====== SOURCE DATA
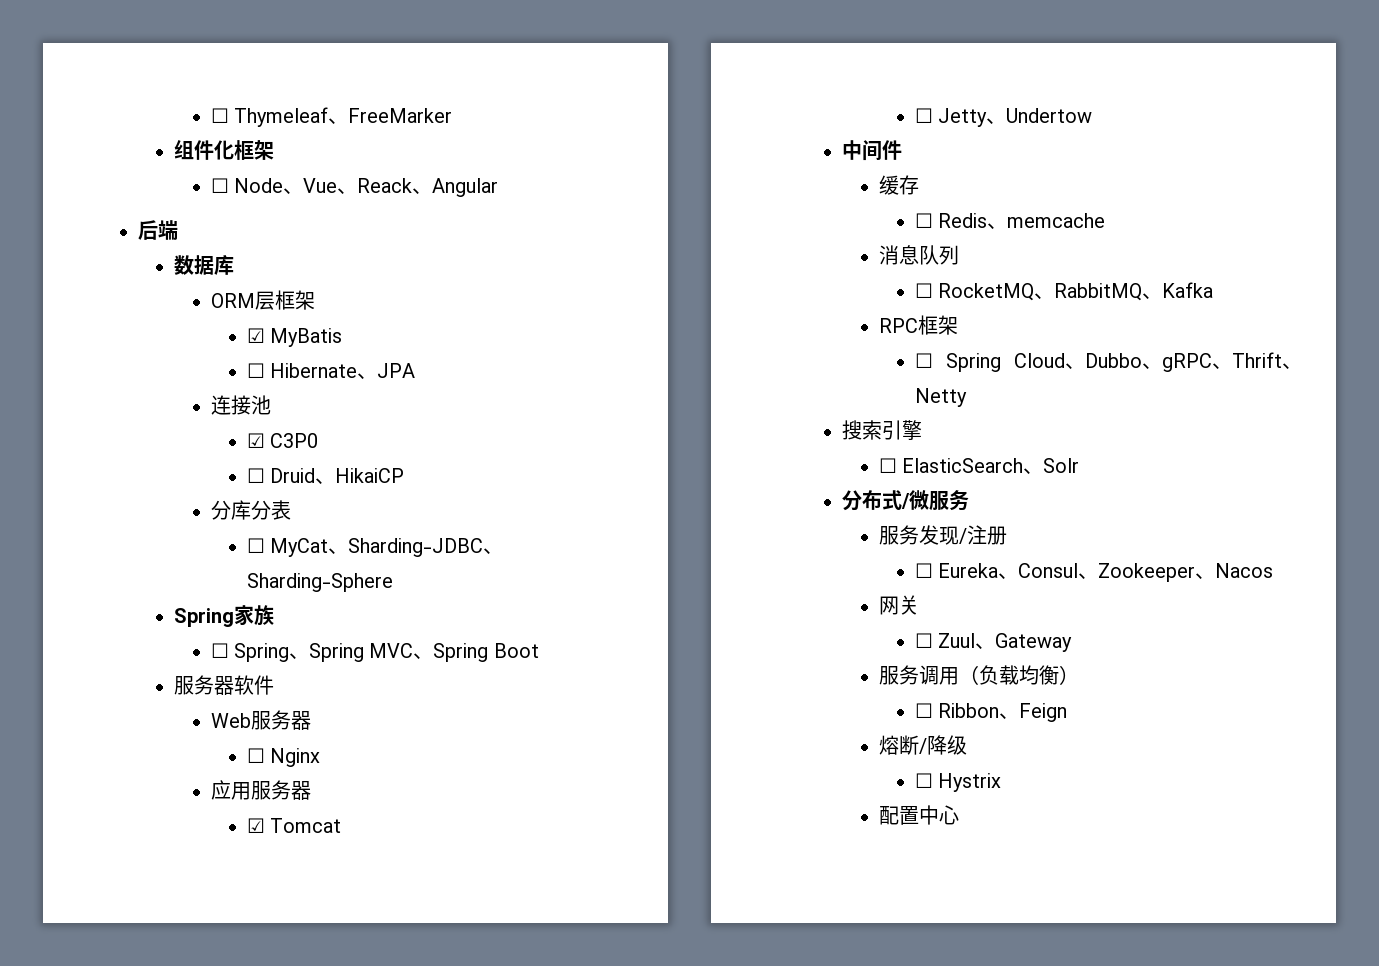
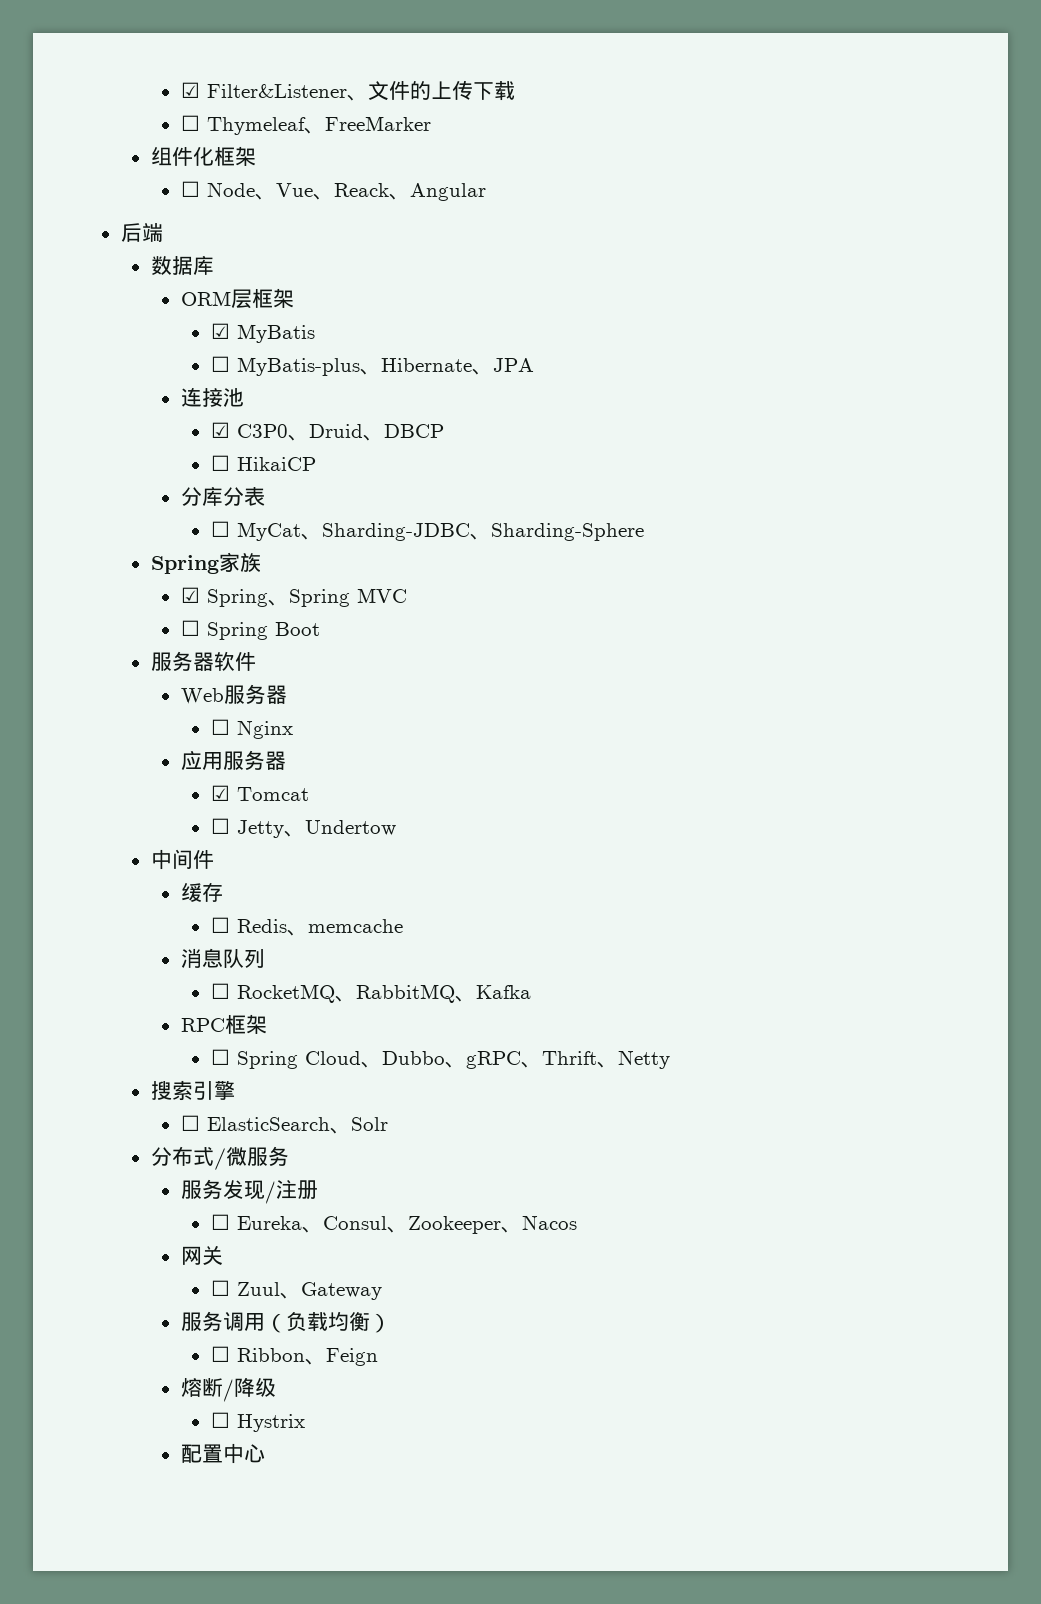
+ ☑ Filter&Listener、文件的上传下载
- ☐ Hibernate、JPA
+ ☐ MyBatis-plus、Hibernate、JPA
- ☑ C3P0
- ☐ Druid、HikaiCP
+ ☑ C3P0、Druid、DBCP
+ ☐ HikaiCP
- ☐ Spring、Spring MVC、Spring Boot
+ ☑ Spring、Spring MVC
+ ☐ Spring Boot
============
====== SOURCE DATA
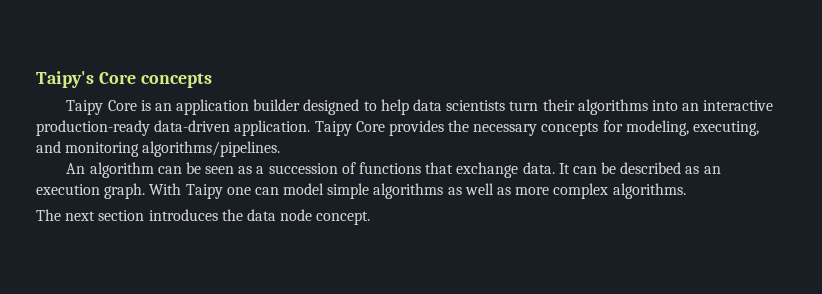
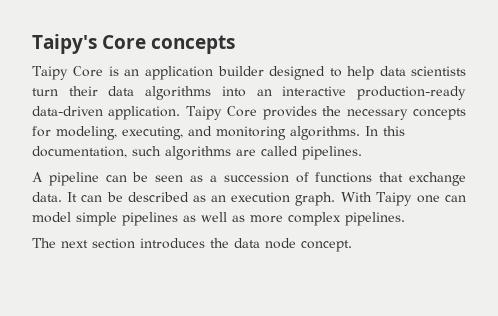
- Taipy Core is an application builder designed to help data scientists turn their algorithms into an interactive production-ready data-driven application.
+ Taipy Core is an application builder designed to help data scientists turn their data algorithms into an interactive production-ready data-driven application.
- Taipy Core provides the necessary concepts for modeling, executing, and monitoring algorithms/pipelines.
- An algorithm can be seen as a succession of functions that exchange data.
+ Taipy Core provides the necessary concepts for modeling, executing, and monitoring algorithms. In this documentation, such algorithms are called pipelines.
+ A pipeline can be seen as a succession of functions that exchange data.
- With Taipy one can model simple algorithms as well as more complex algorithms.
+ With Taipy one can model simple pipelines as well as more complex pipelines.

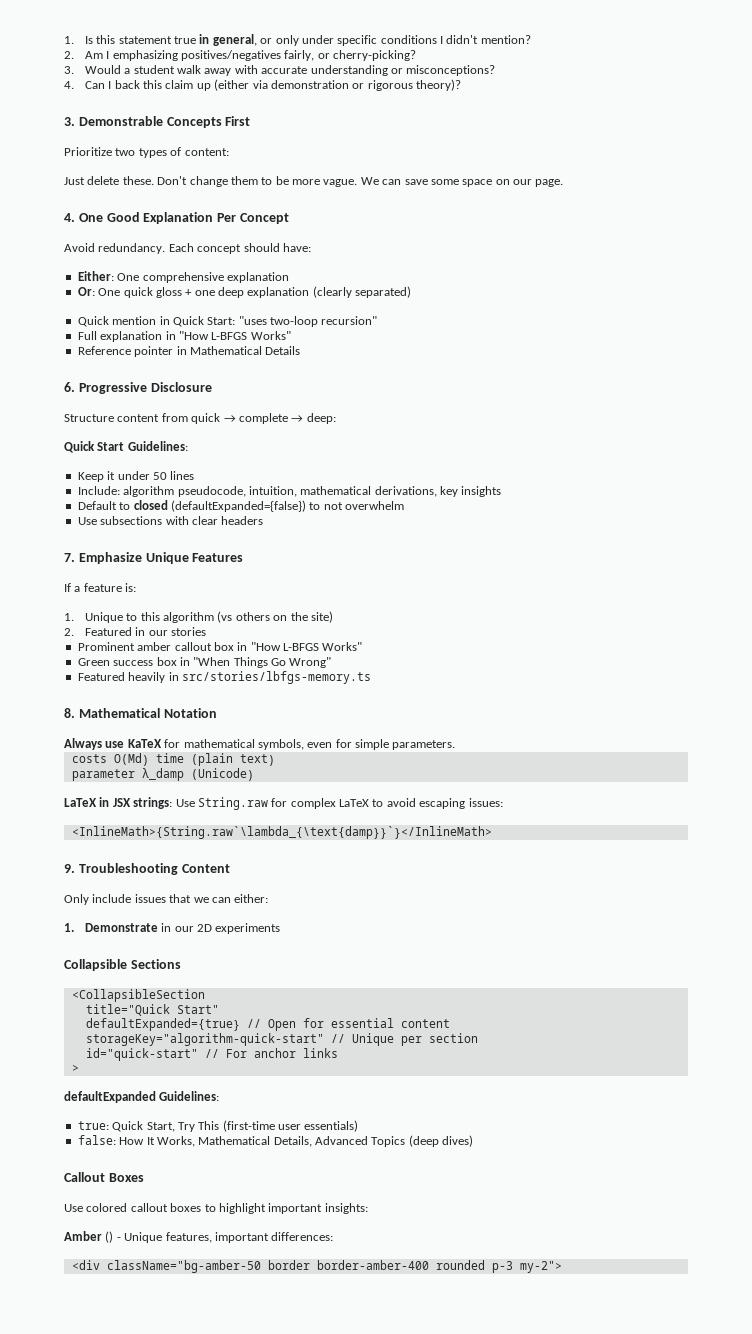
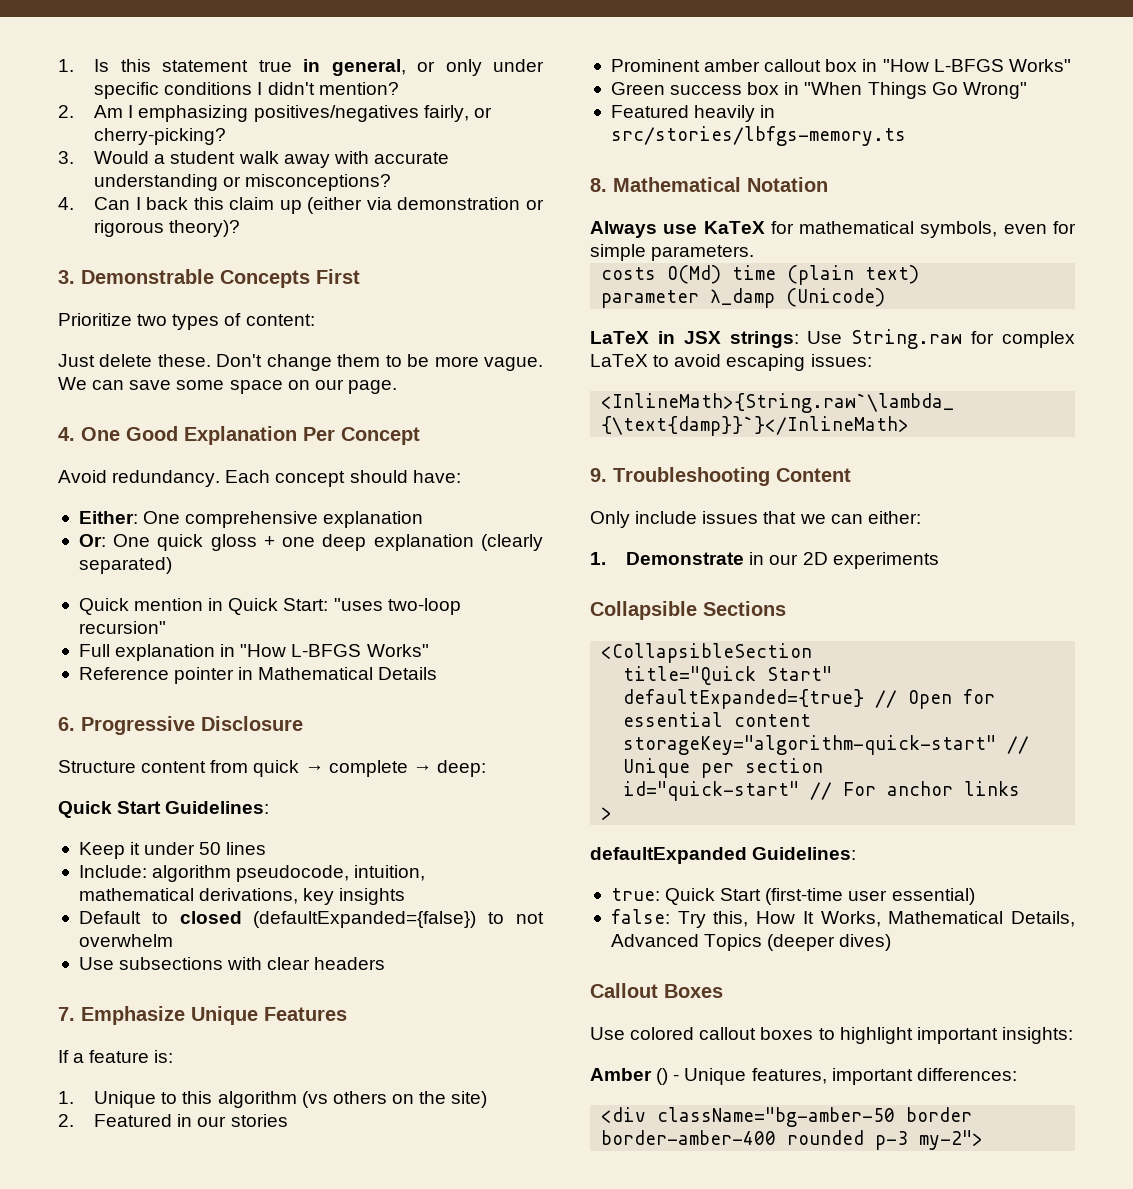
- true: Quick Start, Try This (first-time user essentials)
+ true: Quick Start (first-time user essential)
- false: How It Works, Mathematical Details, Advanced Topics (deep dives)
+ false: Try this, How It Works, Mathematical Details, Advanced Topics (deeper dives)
============
» AIM OF THE TASK
The lines above starting at the one that holds "more complex pipelines." and ending at the one that holds "Topics (deeper dives)" are to be written out exactly, ends included, and no pictures are to be copied.

» EXERCISE SOLUTION
+ With Taipy one can model simple pipelines as well as more complex pipelines.

- true: Quick Start, Try This (first-time user essentials)
+ true: Quick Start (first-time user essential)
- false: How It Works, Mathematical Details, Advanced Topics (deep dives)
+ false: Try this, How It Works, Mathematical Details, Advanced Topics (deeper dives)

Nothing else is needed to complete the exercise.